→ What to do: Output the entries that follow character for character. Leave every image out.

+++

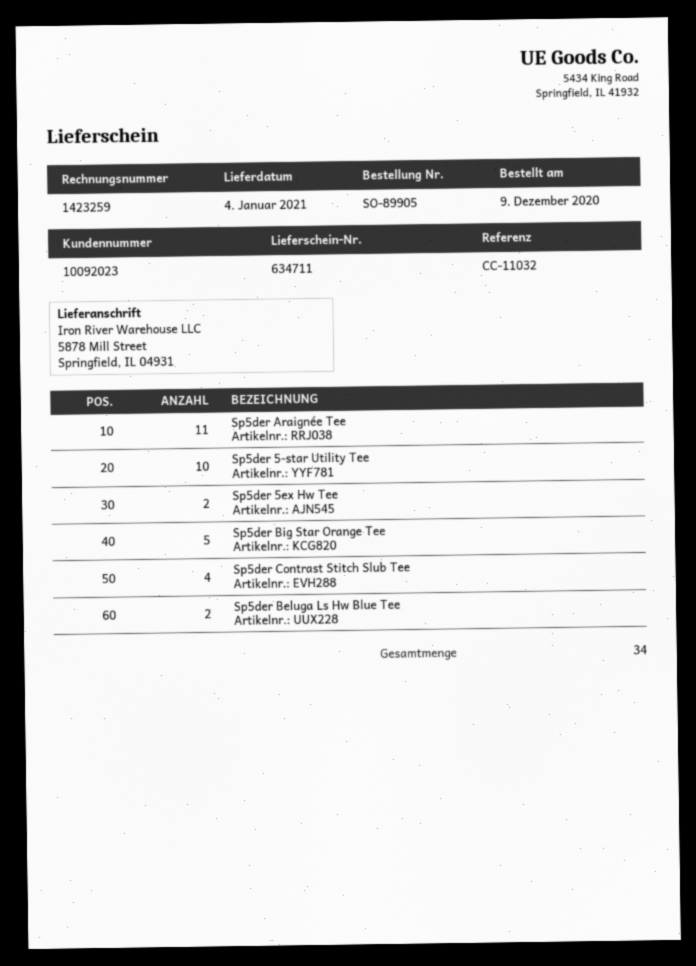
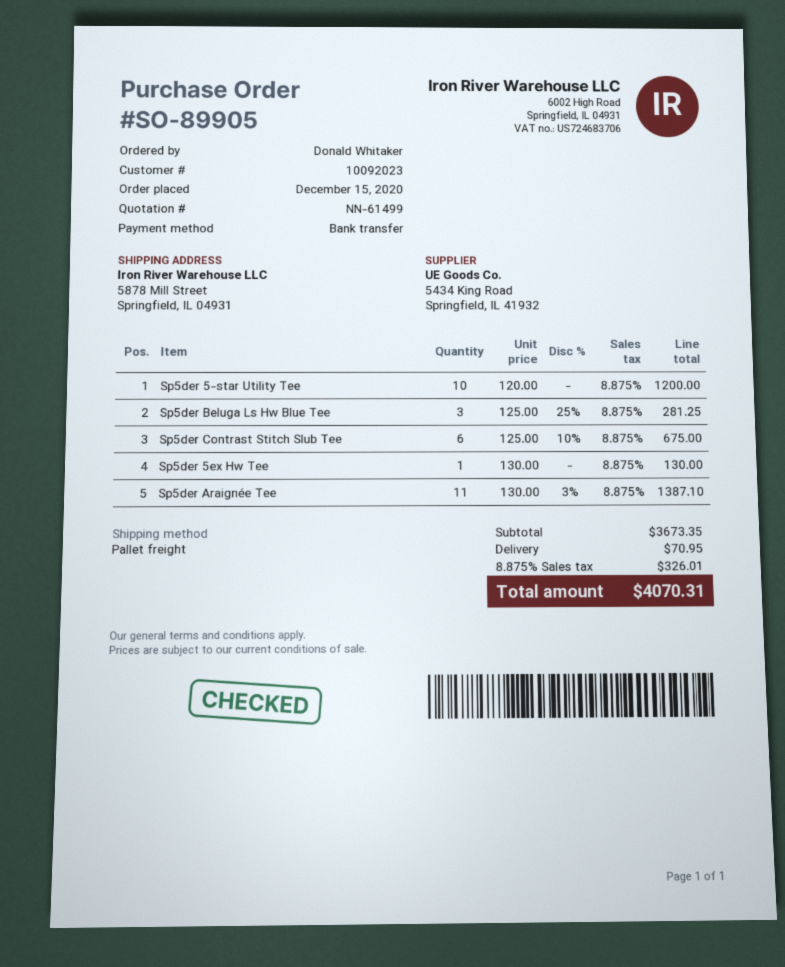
order date: 2020-12-09 -> 2020-12-15
Sp5der 5ex Hw Tee: 2 -> 1
Sp5der Big Star Orange Tee: 5 -> none
Sp5der Contrast Stitch Slub Tee: 4 -> 6
Sp5der Beluga Ls Hw Blue Tee: 2 -> 3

+++

→ Exercise result:
order date: 2020-12-09 -> 2020-12-15
Sp5der 5ex Hw Tee: 2 -> 1
Sp5der Big Star Orange Tee: 5 -> none
Sp5der Contrast Stitch Slub Tee: 4 -> 6
Sp5der Beluga Ls Hw Blue Tee: 2 -> 3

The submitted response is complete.